▶ [INSTRUCTIONS FOR THE TASK] The records below are to be repeated exactly, minus any pictures.

▶ [RECORDS FOR THIS TASK]
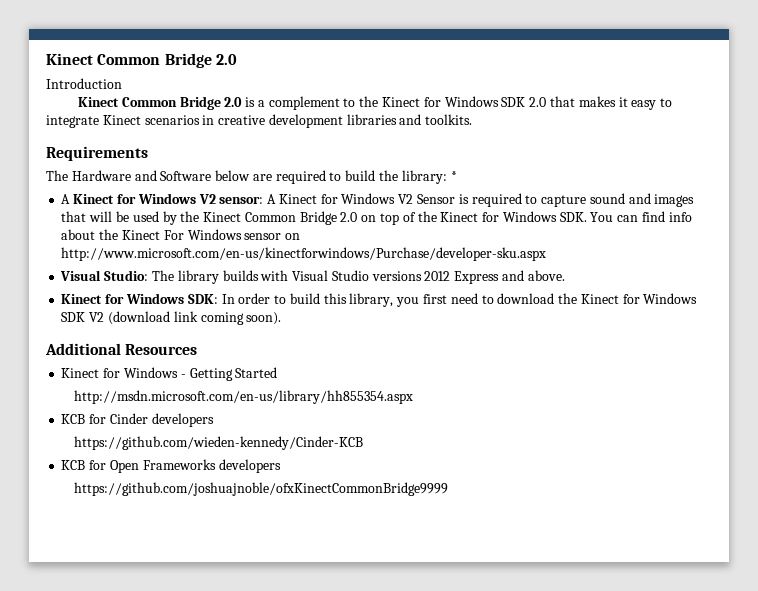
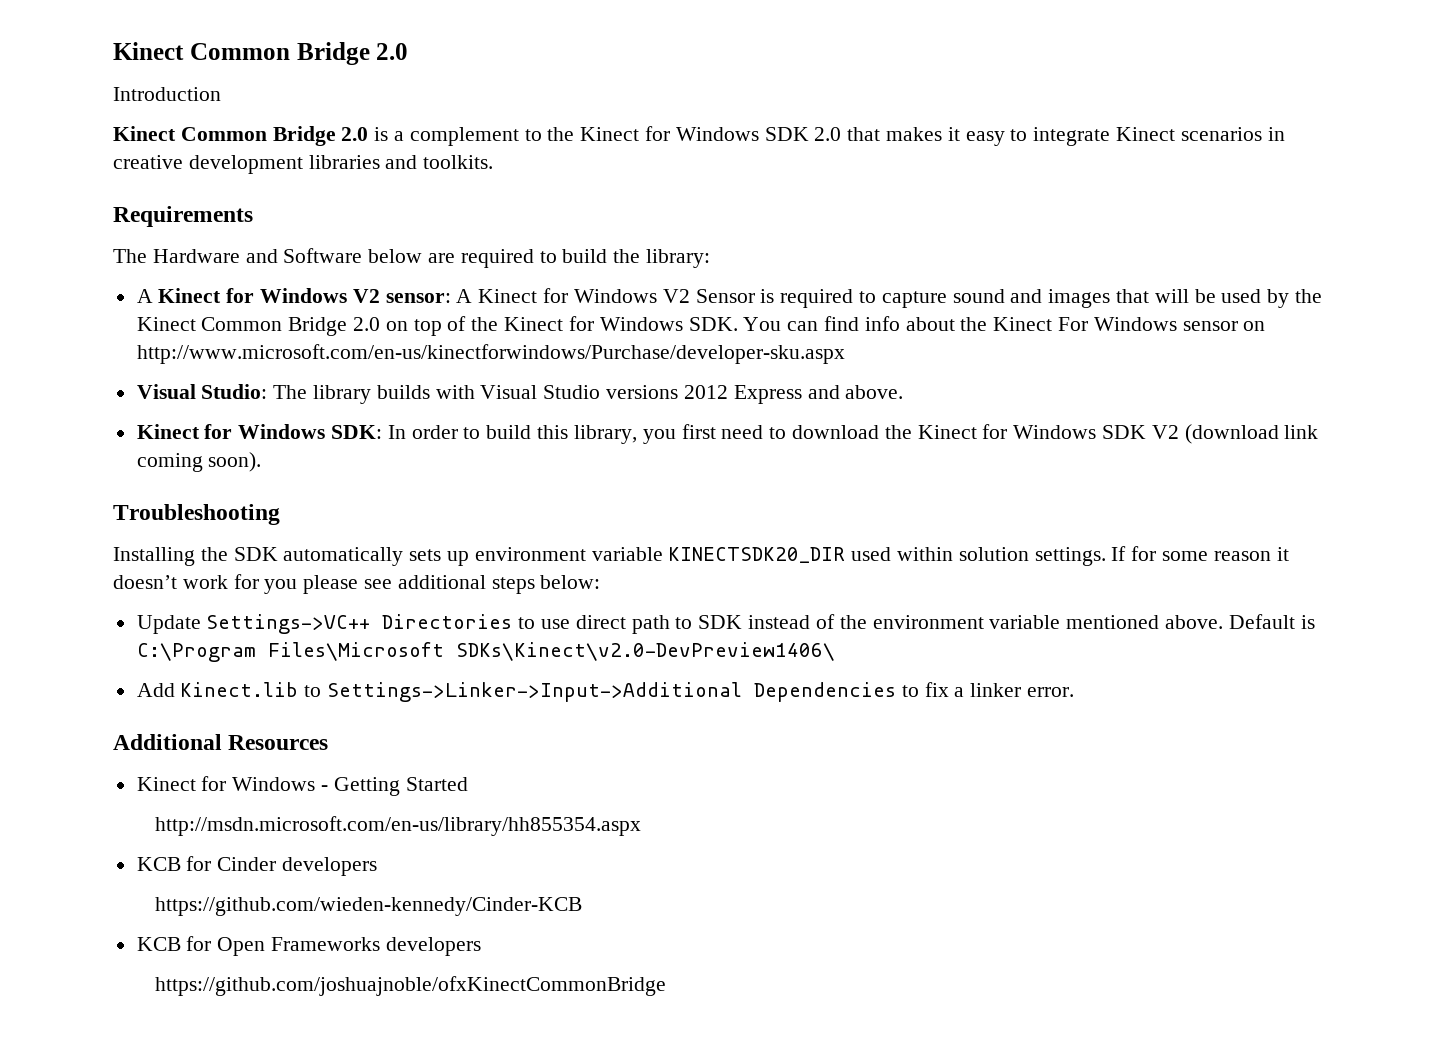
[450,171,457,181] * -> (711, 258) none
(282, 318) none -> [113,504,280,525] [113,546,1289,566] [113,574,601,594] [136,614,1315,634] [136,642,835,662] [136,682,1075,702] // Troubleshooting // Installing the SDK automatically sets up environment variable KINECTSDK20_DIR used within solution settings. If for some reason it doesn’t work for you please see additional steps below: // Update Settings->VC++ Directories to use direct path to SDK instead of the environment variable mentioned above. Default is C:\Program Files\Microsoft SDKs\Kinect\v2.0-DevPreview1406\ // Add Kinect.lib to Settings->Linker->Input->Additional Dependencies to fix a linker error.
[73,482,448,496] https://github.com/joshuajnoble/ofxKinectCommonBridge9999 -> [154,976,666,996] https://github.com/joshuajnoble/ofxKinectCommonBridge

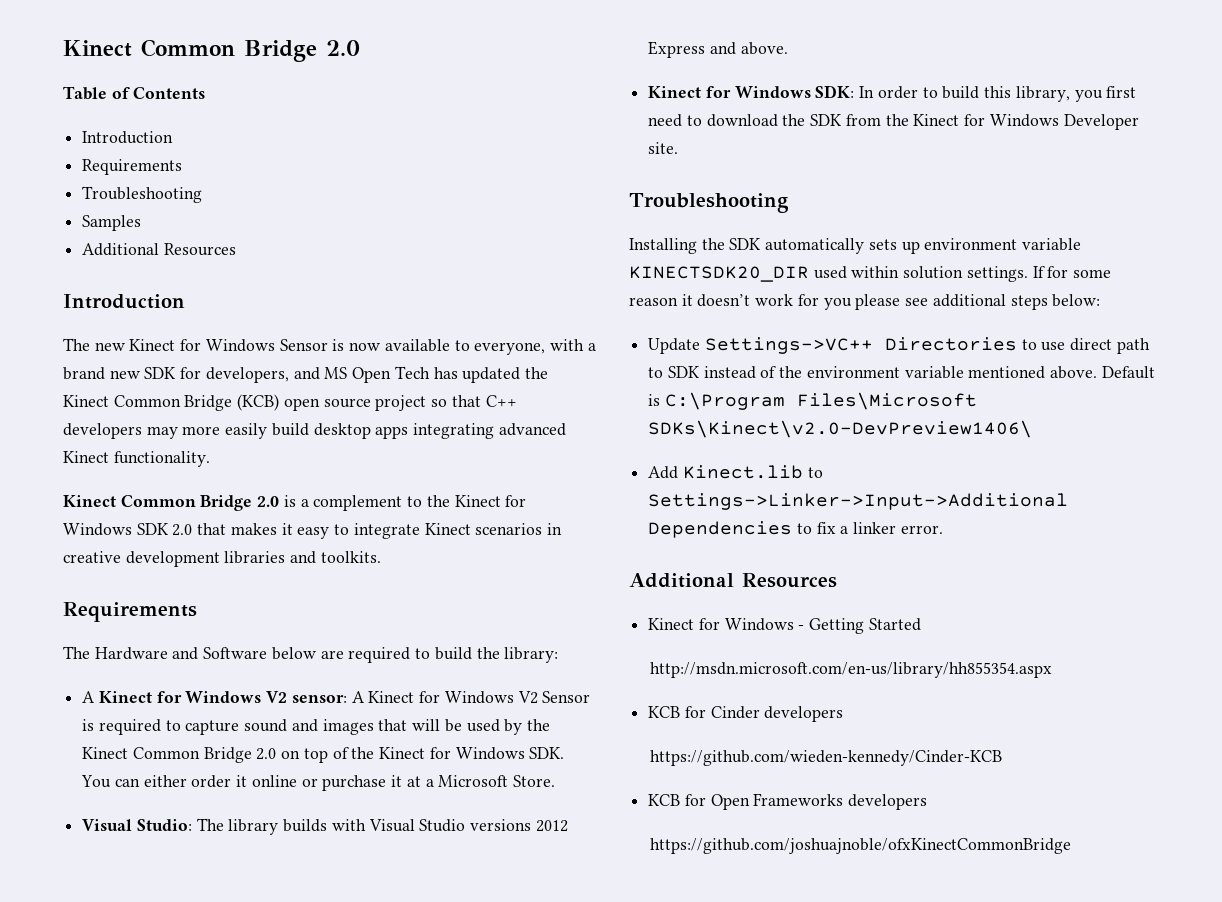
[113,87,221,101] Introduction -> [63,86,206,100] [82,131,174,144] [82,159,183,175] [82,186,203,203] [82,215,142,231] [82,243,236,256] [63,294,185,309] [63,338,596,355] [63,366,548,383] [63,394,517,411] [63,423,566,439] [63,451,210,467] Table of Contents // Introduction // Requirements // Troubleshooting // Samples // Additional Resources // Introduction // The new Kinect for Windows Sensor is now available to everyone, with a brand new SDK for developers, and MS Open Tech has updated the Kinect Common Bridge (KCB) open source project so that C++ developers may more easily build desktop apps integrating advanced Kinect functionality.
[823,316,1266,331] [136,344,845,364] find info about the Kinect For Windows sensor on http://www.microsoft.com/en-us/kinectforwindows/Purchase/developer-sku.aspx -> [143,775,555,791] either order it online or purchase it at a Microsoft Store.
[917,424,1319,444] [136,452,262,472] Kinect for Windows SDK V2 (download link coming soon). -> [810,114,1139,130] [648,142,679,154] SDK from the Kinect for Windows Developer site.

▶ [ANSWER SPACE]
[450,171,457,181] * -> (711, 258) none
(282, 318) none -> [113,504,280,525] [113,546,1289,566] [113,574,601,594] [136,614,1315,634] [136,642,835,662] [136,682,1075,702] // Troubleshooting // Installing the SDK automatically sets up environment variable KINECTSDK20_DIR used within solution settings. If for some reason it doesn’t work for you please see additional steps below: // Update Settings->VC++ Directories to use direct path to SDK instead of the environment variable mentioned above. Default is C:\Program Files\Microsoft SDKs\Kinect\v2.0-DevPreview1406\ // Add Kinect.lib to Settings->Linker->Input->Additional Dependencies to fix a linker error.
[73,482,448,496] https://github.com/joshuajnoble/ofxKinectCommonBridge9999 -> [154,976,666,996] https://github.com/joshuajnoble/ofxKinectCommonBridge

[113,87,221,101] Introduction -> [63,86,206,100] [82,131,174,144] [82,159,183,175] [82,186,203,203] [82,215,142,231] [82,243,236,256] [63,294,185,309] [63,338,596,355] [63,366,548,383] [63,394,517,411] [63,423,566,439] [63,451,210,467] Table of Contents // Introduction // Requirements // Troubleshooting // Samples // Additional Resources // Introduction // The new Kinect for Windows Sensor is now available to everyone, with a brand new SDK for developers, and MS Open Tech has updated the Kinect Common Bridge (KCB) open source project so that C++ developers may more easily build desktop apps integrating advanced Kinect functionality.
[823,316,1266,331] [136,344,845,364] find info about the Kinect For Windows sensor on http://www.microsoft.com/en-us/kinectforwindows/Purchase/developer-sku.aspx -> [143,775,555,791] either order it online or purchase it at a Microsoft Store.
[917,424,1319,444] [136,452,262,472] Kinect for Windows SDK V2 (download link coming soon). -> [810,114,1139,130] [648,142,679,154] SDK from the Kinect for Windows Developer site.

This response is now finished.